Dopo una prima frazione di gara nella quale avrebbero potuto passare in vantaggio, però, nella ripresa anche i nerazzurri di Gasperini hanno capito che sarebbe stato meglio abbassare i ritmi e accontentarsi di un pareggio, che rinvia il verdetto sulla qualificazione al match di ritorno. Nemmeno la girandola delle sostituzioni (con Ilicic in campo per i bergamaschi e Osimhen lanciato nel finale da Gattuso) è servita a restituire un minimo di brio alla gara, con le due squadre che si danno, quindi, appuntamento alla settimana prossima. Al fischio finale, nonostante il momento poco brillante, in casa Napoli ieri sera si respirava comunque una certa soddisfazione (anche per lo scampato pericolo), poiché, avendo mantenuto la loro porta inviolata, mercoledì prossimo gli azzurri potrebbero ottenere la qualificazione per la finale di Coppa Italia anche con un pareggio con gol. E, al tempo del Covid e senza tifosi sugli spalti degli stadi, le differenze tra i match casalinghi e quelli in trasferta si sono quasi azzerate, riducendo in modo notevole l’incidenza del fattore campo.
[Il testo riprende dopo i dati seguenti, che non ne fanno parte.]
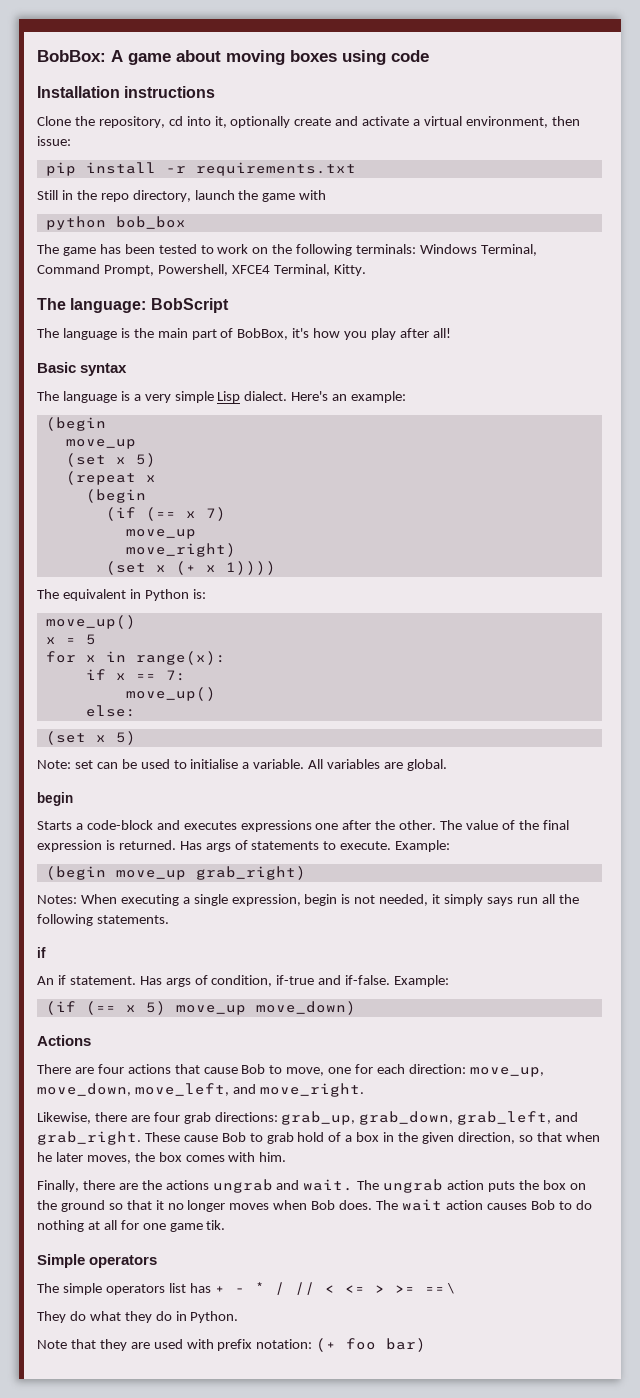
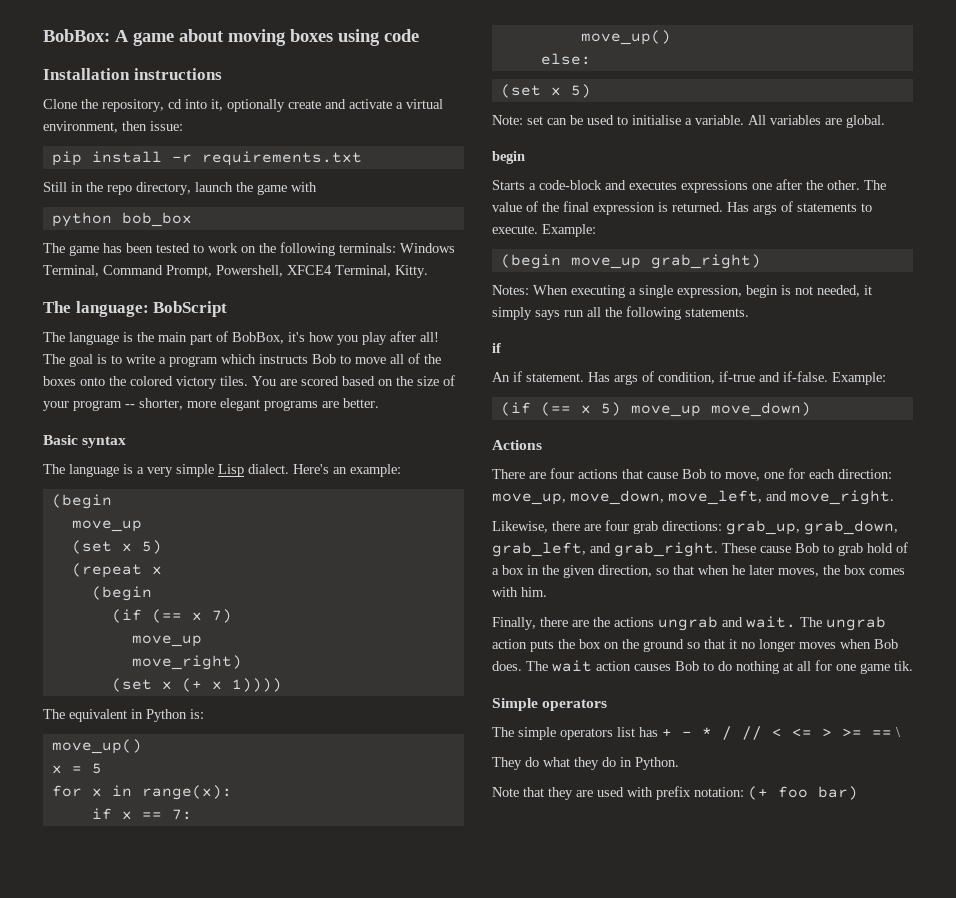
(451, 333) none -> [43,353,441,367] [43,375,455,389] [43,398,379,411] The goal is to write a program which instructs Bob to move all of the boxes onto the colored victory tiles. You are scored based on the size of your program -- shorter, more elegant programs are better.

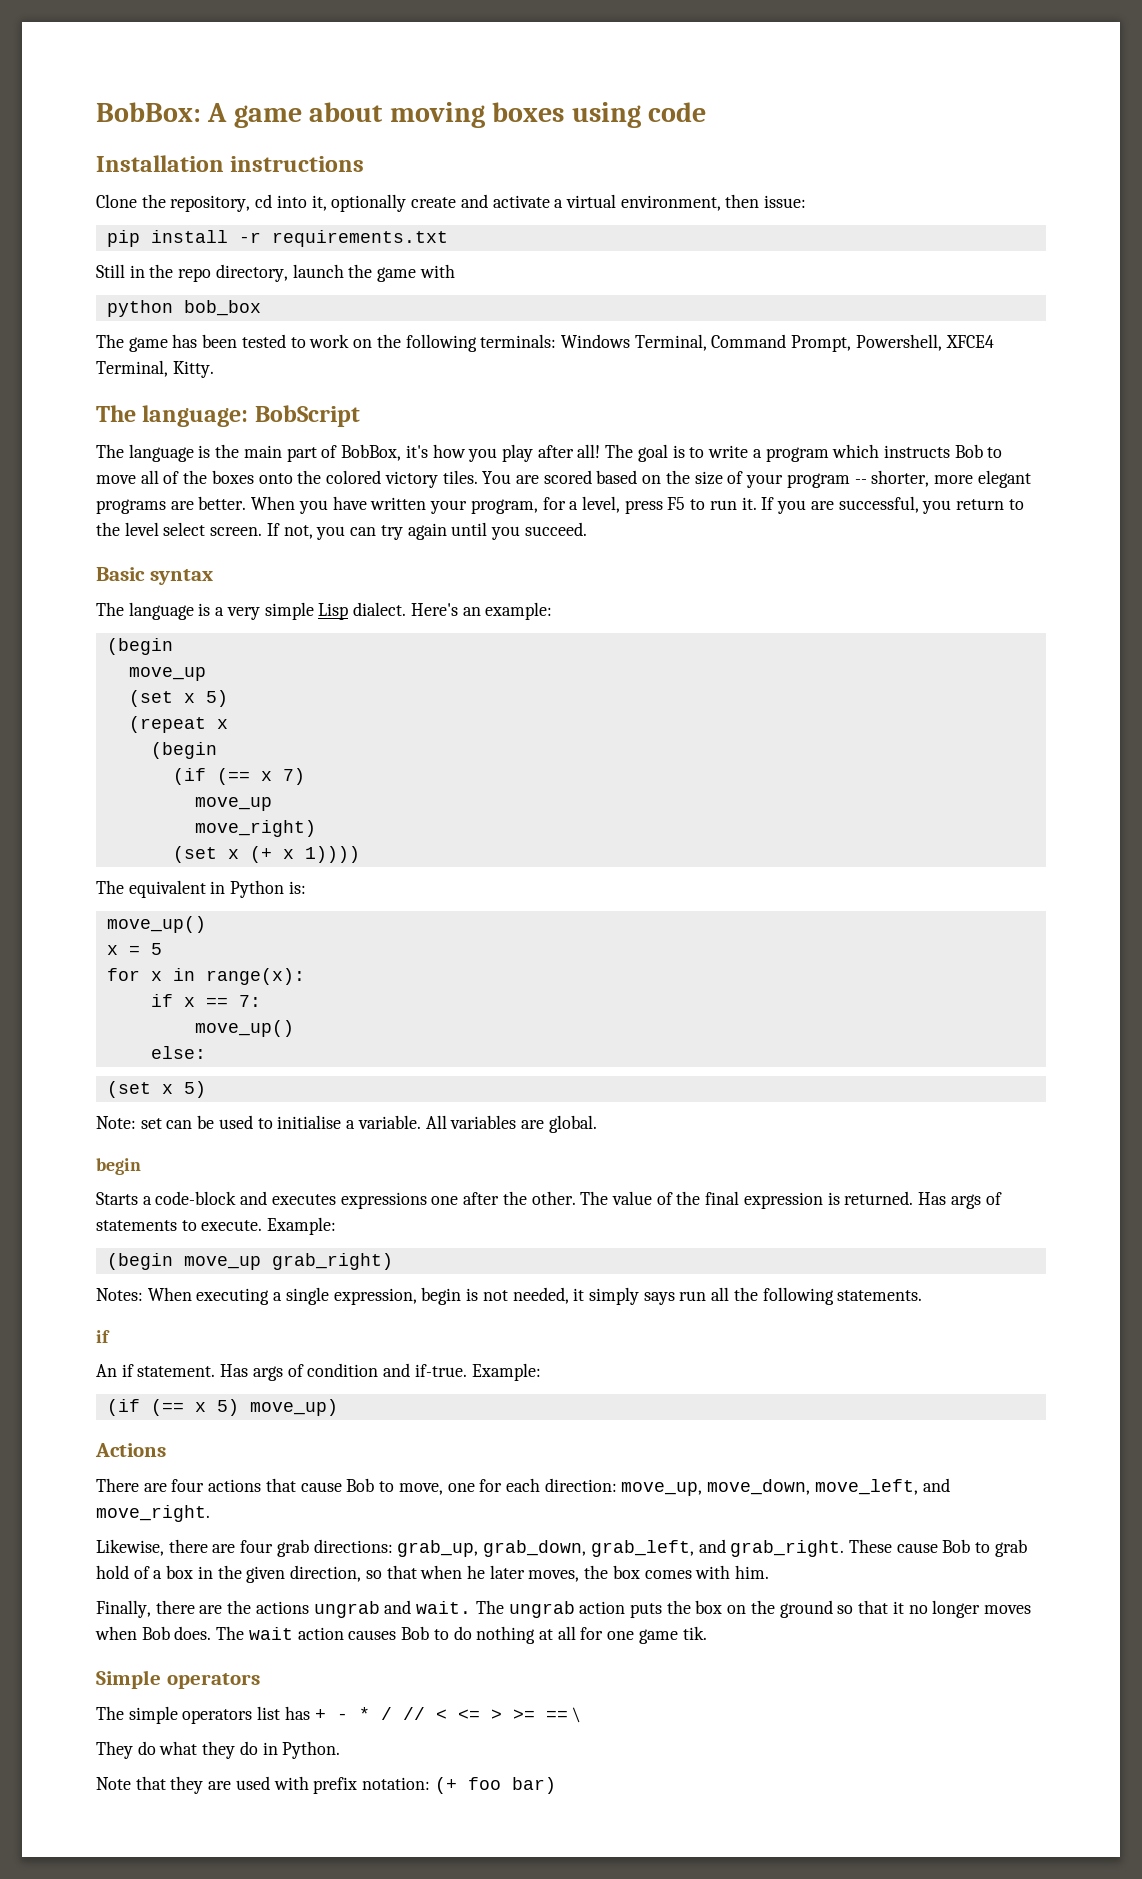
(379, 403) none -> [251,496,1024,514] [96,522,587,540] When you have written your program, for a level, press F5 to run it. If you are successful, you return to the level select screen. If not, you can try again until you succeed.
[658,371,828,384] condition, if-true and if-false. -> [307,1363,467,1377] condition and if-true.
[630,402,811,417] move_up move_down) -> [249,1399,338,1416] move_up)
Appare evidente che Gattuso, uomo saggio ed esperto, abbia calcolato tutto ciò, sperando magari di poter contare anche su una settimana in più di lavoro nelle gambe di un Victor Osimhen che – considerando l’assenza di Mertens destinata a durare ancora – si conferma come il vero giocatore determinante (e condizionante) nella costruzione tecnico-tattica del Napoli di questa stagione: non a caso, nella gara di campionato di ottobre contro la Dea fu lui a mettere a ferro e fuoco in un primo tempo stellare la difesa orobica, poche altre volte così in difficoltà come in quel pomeriggio che appare ormai lontano anni luce.